Example 3 - Question The City receives $290,000 in grant funding from HUD for FY 2015-16 relating to the NSP 5 program. Only 40% can be spent in year one, up to 70% can be spent in year two, and the entire 100% shall be spent by year 3 Is revenue recognition the same in this case? 29

Example 3 - Answer In this case.no! A stipulation of this kind would be time requirements and in year 1 would require recognition of revenue of only $116,000 and the remaining $174,000 would be recorded as deferred inflow of resources 30

Example 4 - Questions A developer completes construction of an industrial park and turns over the water, sewer, and power lines to the City, as stipulated in an agreement made at the onset of construction. Under the agreement, the City is not required assume responsibility for the power lines until the industrial park is completed; the developer is responsible until completion. Is this an exchange or non-exchange transaction? How should the City record? 31

Example 4 - Answers Voluntary non-exchange transaction Eligibility requirement = completion of the industrial park The city should recognize capital assets and capital contribution revenues for the water, sewer, and power lines when the industrial park is completed 32

Example 4a - Question Same scenario, except based on City ordinance, whenever a developer donates infrastructure assets, the developer is required to make a one-time $800,000 contribution to the City, which is based on the assessed value of the property. Is this an exchange or non-exchange transaction? How should the $800k contribution, which was made upon completion of construction, be recognized by the City? 33

Example 4a - Answer Imposed non-exchange transaction The city should recognize a receivable and a revenue when an enforceable legal claim arises that is, when the infrastructure is substantially complete Purpose restriction? Yes! So restricted fund balance/net position 34

Example 4b - Question Same scenario, except that the City accepts payment plans with developers So City assesses 20% every year for five years How to recognize the revenue? 35

Example 4b - Answer The city should recognize a receivable and a revenue for the PV of discounted cash flows for entire contribution requirement, less estimated uncollectible amounts, in the period when the infrastructure is substantially complete If reported in a governmental fund, recognize revenue each year when available; remaining uncollected amount should be reported as deferred inflow of resources 36

Example 4c - Question Same scenario, but per ordinance, the City must spend each year s contribution for maintenance on the infrastructure (cannot spend less in Year 1 and more in Year 2, for example). Any unspent amount after each year is promptly returned to the developer.
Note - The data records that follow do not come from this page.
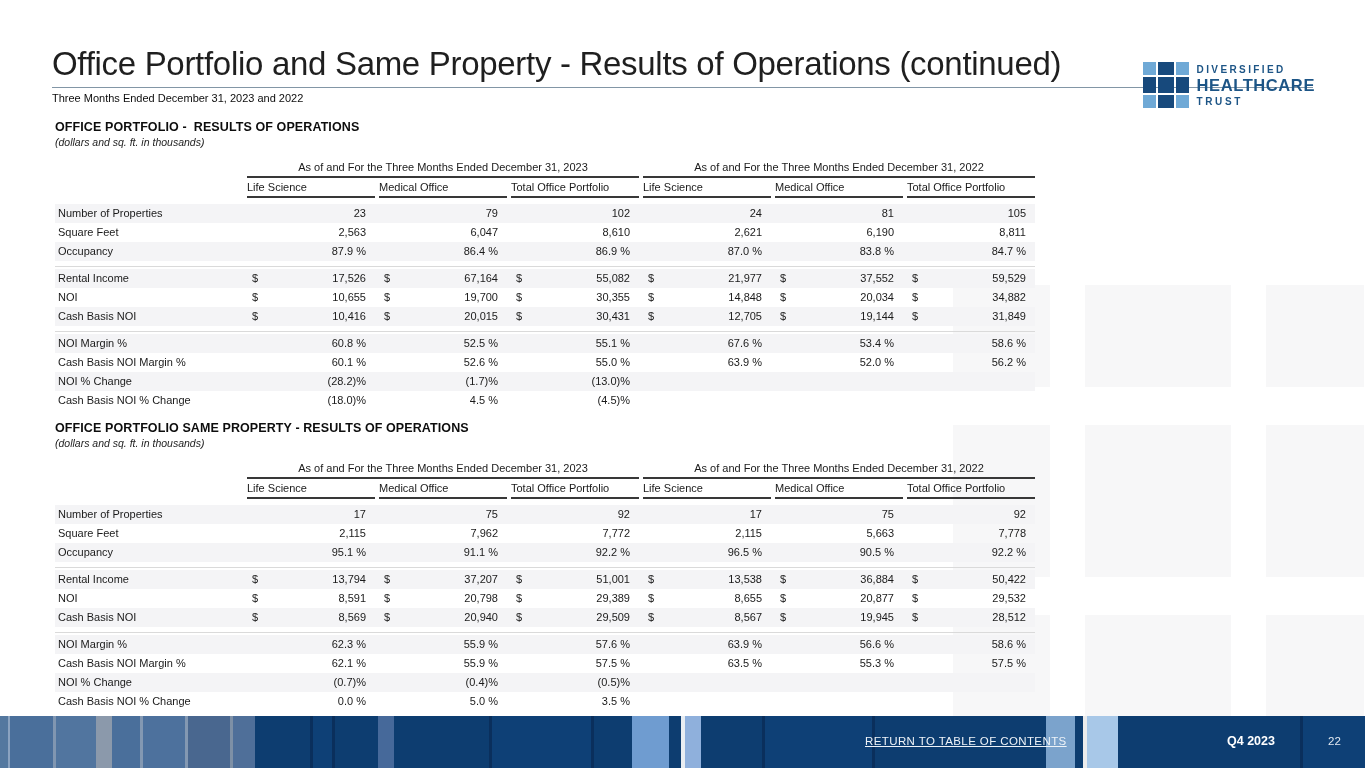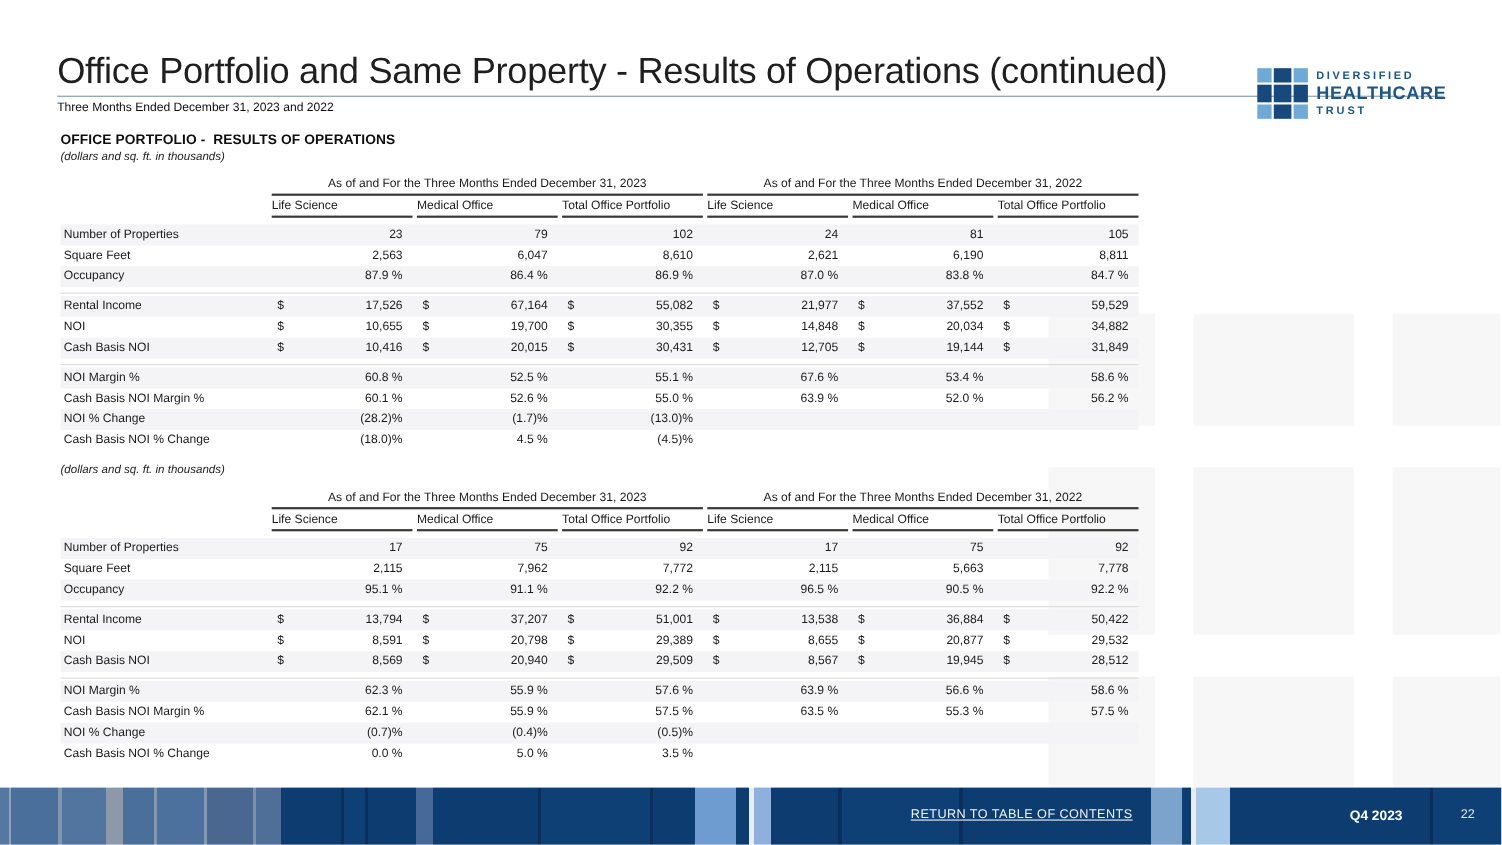--- a/index.html
+++ b/index.html
@@ -54,21 +54,21 @@
       #4f6f99 233px 255px,
       #0d3d70 255px 310px,#0a2f5c 310px 313px,#0e4076 313px 332px,#0a2f5c 332px 335px,
       #0d3d70 335px 378px,#46699a 378px 394px,
       #0d3d70 394px 489px,#0a2f5c 489px 492px,#0e4076 492px 591px,#0a2f5c 591px 594px,
       #0d3d70 594px 632px,
       #6f9cd0 632px 669px,#0d3d70 669px 681px,#e8edf2 681px 685px,#8fb0dc 685px 701px,
       #0d3d70 701px 762px,#0a2f5c 762px 765px,#0e4076 765px 872px,#0a2f5c 872px 875px,
       #0d3d70 875px 1046px,
       #7ba3cc 1046px 1075px,#0d3d70 1075px 1083px,#ececec 1083px 1087px,#a8c8e8 1087px 1118px,
       #0d3d70 1118px 1300px,#0a2f5c 1300px 1303px,#0e4076 1303px 1365px);}
-  .toc-link{position:absolute;left:828px;top:19px;font-size:11.5px;letter-spacing:0.4px;color:#eef3f8;text-decoration:underline;cursor:pointer;}
+  .toc-link{position:absolute;left:865px;top:19px;font-size:11.5px;letter-spacing:0.4px;color:#eef3f8;text-decoration:underline;cursor:pointer;}
   .quarter{position:absolute;left:1227px;top:18px;font-size:12.5px;font-weight:bold;color:#ffffff;}
   .page-num{position:absolute;left:1328px;top:19px;font-size:11.5px;color:#e2e9f1;}
 </style>
 </head>
 <body>
 
 <div class="page">
 
   <div class="watermark">
       <div class="wm-cell"></div>
@@ -355,20 +355,21 @@
               <span></span>
             </div>
             <div class="val">
               <span></span>
             </div>
           </div>
         </div>
     </section>
 
     <section class="section">
+      <h2 class="section-title">OFFICE PORTFOLIO SAME PROPERTY - RESULTS OF OPERATIONS</h2>
       <div class="section-note">(dollars and sq. ft. in thousands)</div>
       <div class="fin-table">
           <div class="trow head">
             <div class="lbl"></div>
             <div class="gh" style="grid-column: 2 / span 3;">As of and For the Three Months Ended December 31, 2023</div>
             <div class="gh" style="grid-column: 5 / span 3;">As of and For the Three Months Ended December 31, 2022</div>
           </div>
           <div class="trow head2">
             <div class="lbl"></div>
             <div class="ch">Life Science</div>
Is revenue recognition the same or different? 37

Example 4c - Answer The City should recognize a receivable and a revenue each year for that year's contribution. Contributions received in advance should be reported as deferred Inflows of resources 38

Example 5 - Question FDOT distributes money to transit agencies throughout Florida to be used only for bus purchases and existing transit system modernization projects. Before a transit agency can receive funding, it must apply for the resources and identify the actual modernization projects and plans within the application. Once the application is approved and resources awarded, each transit agency may spend the available money over an indefinite period of time. 39

Example 5 Question cont. One requirement for each local transit agency is to submit semi-annual reports documenting the status of each project FDOT approved ABC Transit Agency s application on September 10, 2014 for a $1.2m award. The full amount of the award was to be received in January 2015. The first semi-annual report to FDOT is due by the end of March 2015. How much grant revenue should ABC Transit Agency recognize and when? What if the application was accepted on November 20, 2014, but Transit Agency A felt there was a greater than 50% chance it would be accepted as of 9/30/14? 40

Example 5 Answer Once FDOT approves ABC Transit Agency s application for an award and the applicable period begins, then recognize revenue The applicable period begins with the first day of the state s fiscal year to which the award applies and extends indefinitely Since award isn t received until after the availability period, record a receivable, offset by deferred inflow of resources 41

Example 6 - Question Section 197.222, FL Statutes, allows an alternative plan for payment of property taxes. A taxpayer who elects to pay taxes by the installment method will make payments based on an estimated tax equal to the actual taxes levied on the property in the previous year ¼ of total estimated taxes due to be paid by June 30, 2014 and September 30, 2014 ¼ of total estimated taxes plus adjustment to actual payments to be made by December 31, 2014 and March 31, 2015 How to recognize these payments? 42

Example 6 - Answer Taxes received in advance: record as deferred inflow of resources Follow revenue recognition criteria relating to imposed non-exchange transactions (property taxes earned when levied) 43

Refunding Debt Example Reacquisition Price = The amount required to repay the previously issued debt. Includes principal of the old debt and any call premium (in an advance refunding, it is the amount placed in escrow that, together with interest earnings is necessary to pay interest and principal on the old debt) Net Carrying Amount (of old debt) = The amount due at maturity, adjusted for any unamortized premium or discount

Refunding Debt Example Refunded GO Bonds with $10,000,000 outstanding principal and 10 years remaining until maturity. Refunded bonds had unamortized discount of $125,000 and unamortized bond issuance costs of $65,000 Refunding bonds have life of 15 years There is a $50,000 call premium Refunding bonds have $225,000 in underwriting fees, attorney costs, and other issuance related costs, as well as $75,000 in bond insurance costs 45

Refunding Debt Example Reacquisition Price - $10,000,000 + $50,000 = $10,050,000 Less Carrying Amt - $10,000,000 - $125,000 = $9,875,000 Deferred Outflow (Loss) on Refunding of $175,000 Amortized as component of interest expense over 10 years as the remaining life of the refunded debt is shorter than the life of the new refunding debt. If refunded debt had unamortized premium of $125,000, rather than discount, result would be a Deferred Inflow (Gain) on refunding of ($75,000)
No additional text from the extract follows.